September 13th, 2008


Doesn’t the love of one’s country include love for one’s countrymen? 

Or is it merely a fashionable thing, patriotism merely to find pride in something but not to actually strive towards a better nation? 

A country is her people. Years ago, Rabindranath Tagore summed it up as: Desh mrinmoy noi, desh chinmoy The country is not a chunk of earth: it is a saga of consciousness. 

Without the conscience of our people, this consciousness will fade. We must rouse ourselves to the daily indignities that surround us.

There are a thousand places and ways we can begin loving the people of our nation, and I offer but one here. It is a journey that each of us can begin quite easily, because the victims of this malaise – dowry – are within reach, they are our mothers, sisters, friends, neighbors. 

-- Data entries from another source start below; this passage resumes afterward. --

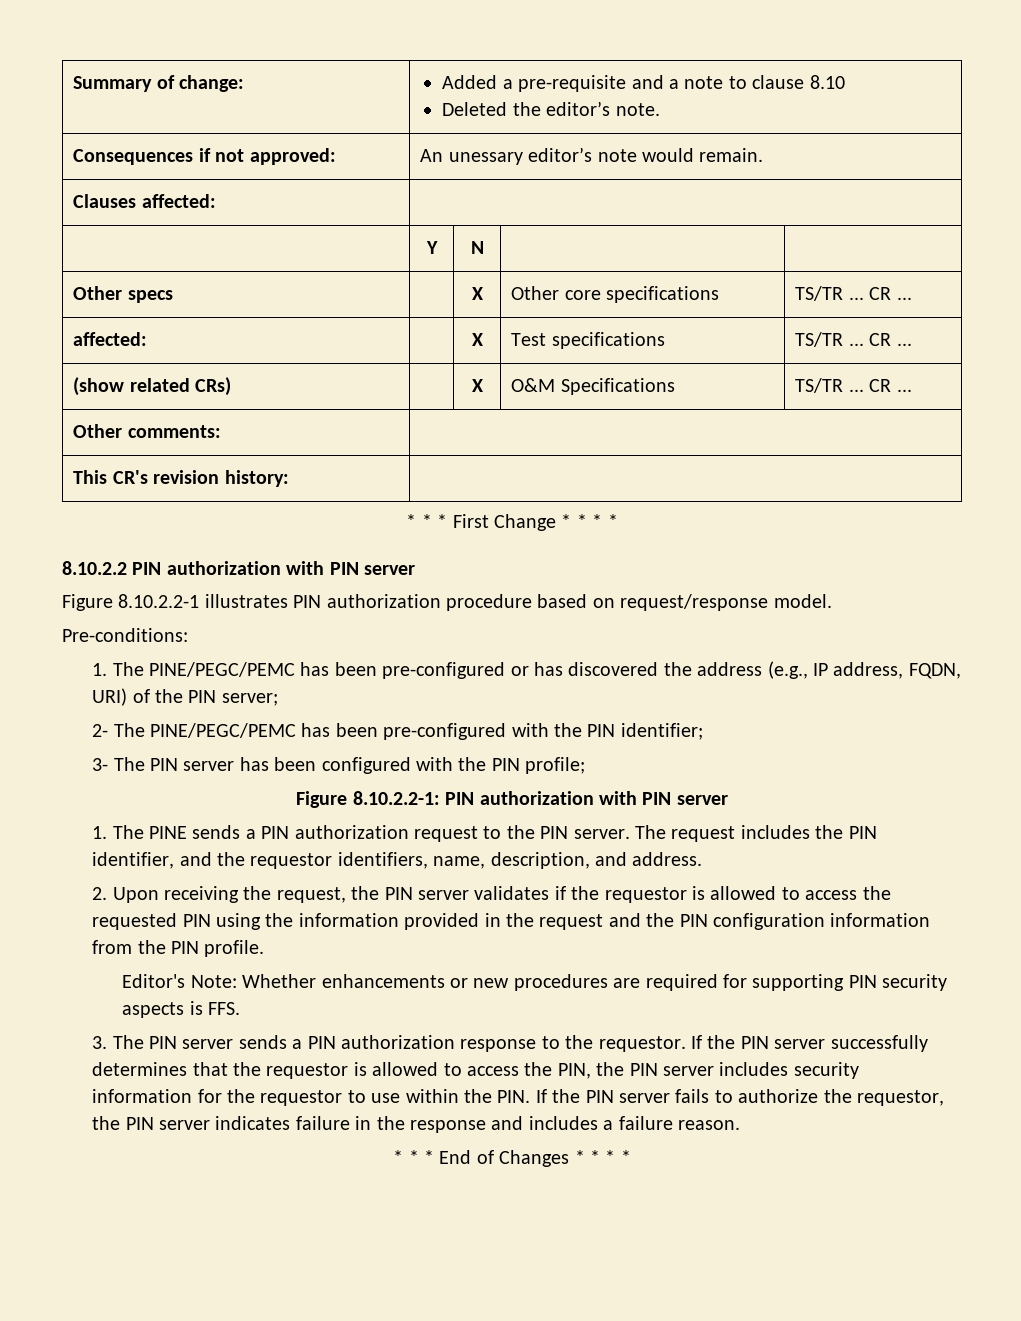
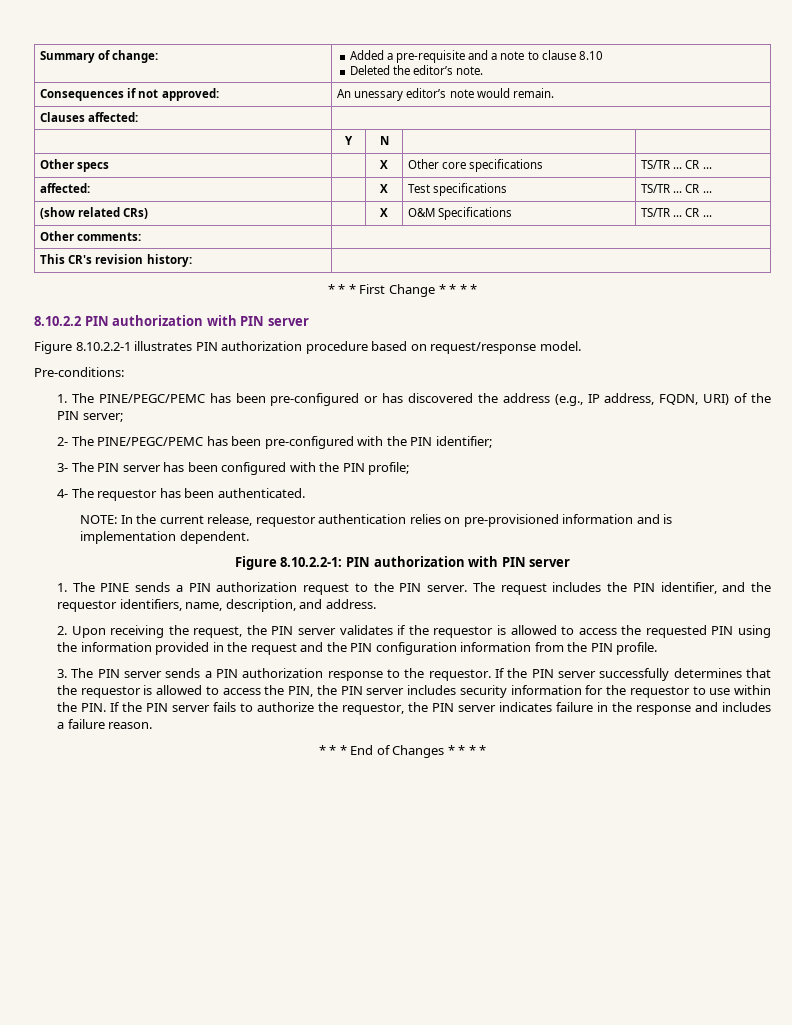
+ 4- The requestor has been authenticated.
+ NOTE: In the current release, requestor authentication relies on pre-provisioned information and is implementation dependent.
- Editor's Note: Whether enhancements or new procedures are required for supporting PIN security aspects is FFS.

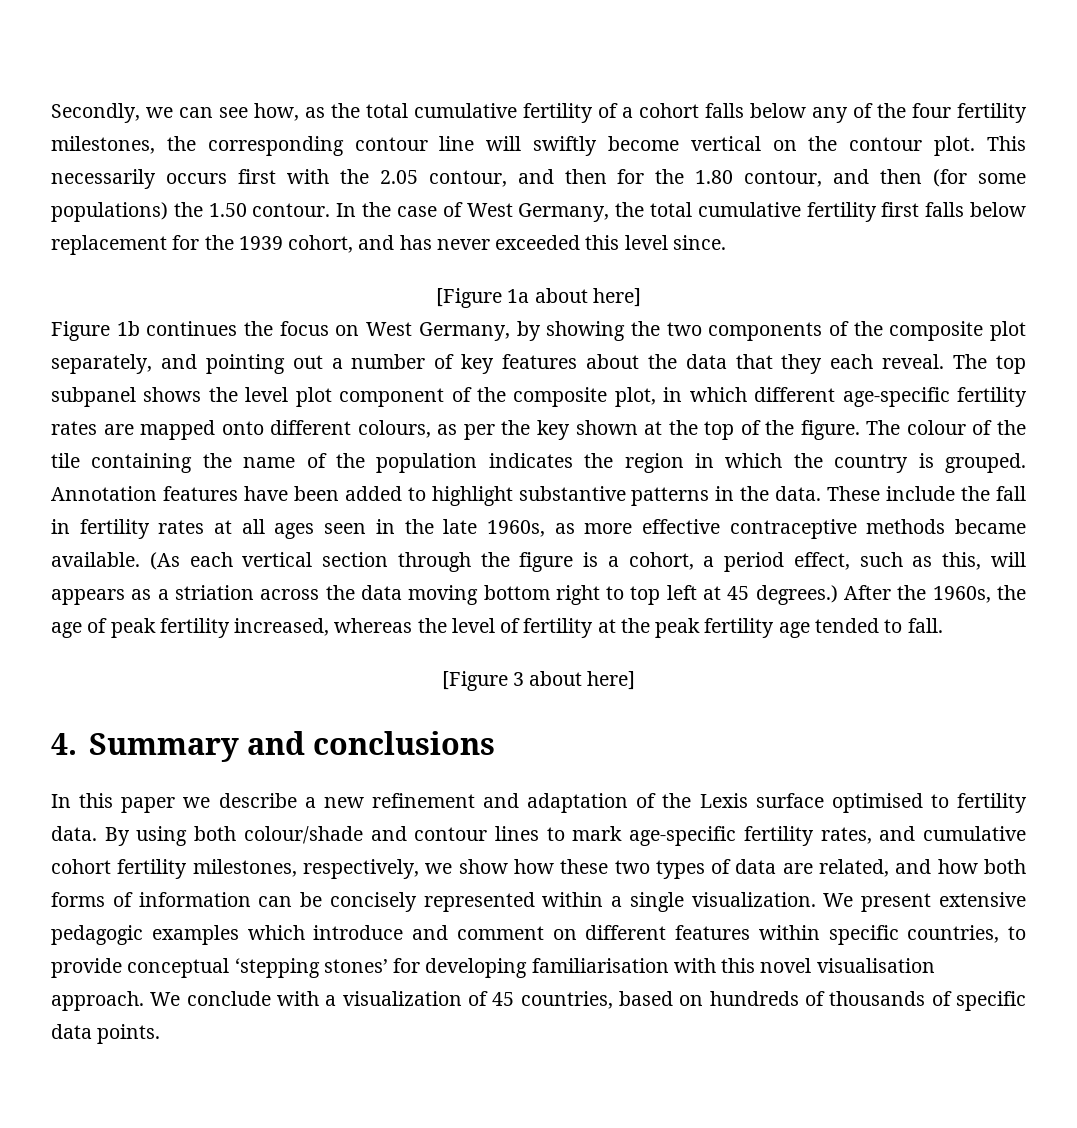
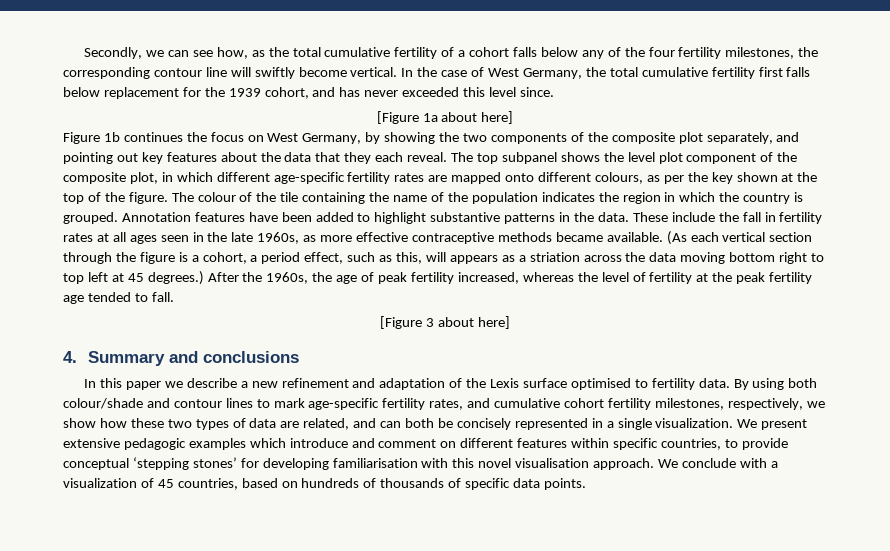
- Secondly, we can see how, as the total cumulative fertility of a cohort falls below any of the four fertility milestones, the corresponding contour line will swiftly become vertical on the contour plot. This necessarily occurs first with the 2.05 contour, and then for the 1.80 contour, and then (for some populations) the 1.50 contour.
+ Secondly, we can see how, as the total cumulative fertility of a cohort falls below any of the four fertility milestones, the corresponding contour line will swiftly become vertical.
- Figure 1b continues the focus on West Germany, by showing the two components of the composite plot separately, and pointing out a number of key features about the data that they each reveal.
+ Figure 1b continues the focus on West Germany, by showing the two components of the composite plot separately, and pointing out key features about the data that they each reveal.
- By using both colour/shade and contour lines to mark age-specific fertility rates, and cumulative cohort fertility milestones, respectively, we show how these two types of data are related, and how both forms of information can be concisely represented within a single visualization.
+ By using both colour/shade and contour lines to mark age-specific fertility rates, and cumulative cohort fertility milestones, respectively, we show how these two types of data are related, and can both be concisely represented in a single visualization.

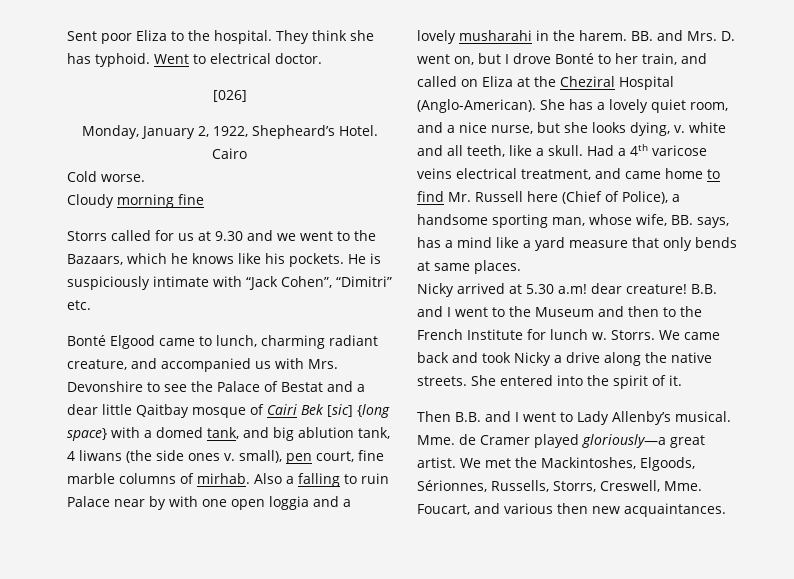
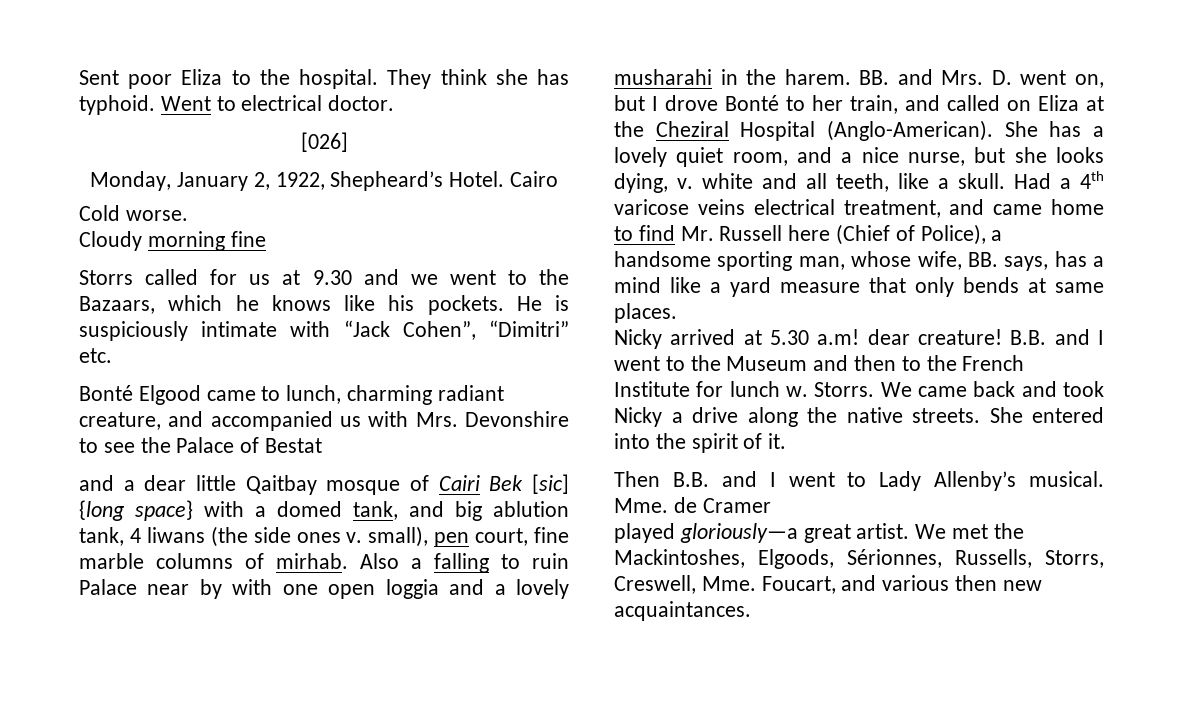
- Bonté Elgood came to lunch, charming radiant creature, and accompanied us with Mrs. Devonshire to see the Palace of Bestat and a dear little Qaitbay mosque of Cairi Bek [sic] {long space} with a domed tank, and big ablution tank, 4 liwans (the side ones v. small), pen court, fine marble columns of mirhab.
+ Bonté Elgood came to lunch, charming radiant creature, and accompanied us with Mrs. Devonshire to see the Palace of Bestat
+ and a dear little Qaitbay mosque of Cairi Bek [sic] {long space} with a domed tank, and big ablution tank, 4 liwans (the side ones v. small), pen court, fine marble columns of mirhab.
- Mme. de Cramer played gloriously—a great artist.
+ Mme. de Cramer
+ played gloriously—a great artist.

People who we normally think of as “one of our own”, who we ought to protect with our lives if necessary, and yet the normal course of things has fallen so low that indignities heaped on our women do little more than make us look away.          
          

 

 

 

Let us begin, then, with the people whose suffering we have even ceased to notice, let alone empathize with. Let us begin with the women around us, those whose marriage through dowry we regard as normal when in fact it is apalling. 

Countless brides in India are constantly under harassment in their matrimonial homes because their fathers have fallen behind in the payment of endless dowry installments, or the dowry she did bring to her husband is regarded as too meagre.

Imagine the plight of a young woman, newly wed into an unfamiliar situation, and surrounded by those she has only just met, who regard her as a means to an end, little more than a device by which to enrich themselves. 

She knows only too well that a bride may be killed for lack of dowry … she too must have heard the same stories we’ve all heard … but she does not know what to do. 

She may have overheard her in-laws, even her own husband, talk casually about harassing her, and sometimes contemplate even killing her! 

The kind of fear that instills in a person is beyond our ability to comprehend. It isn’t even fear, it is terror.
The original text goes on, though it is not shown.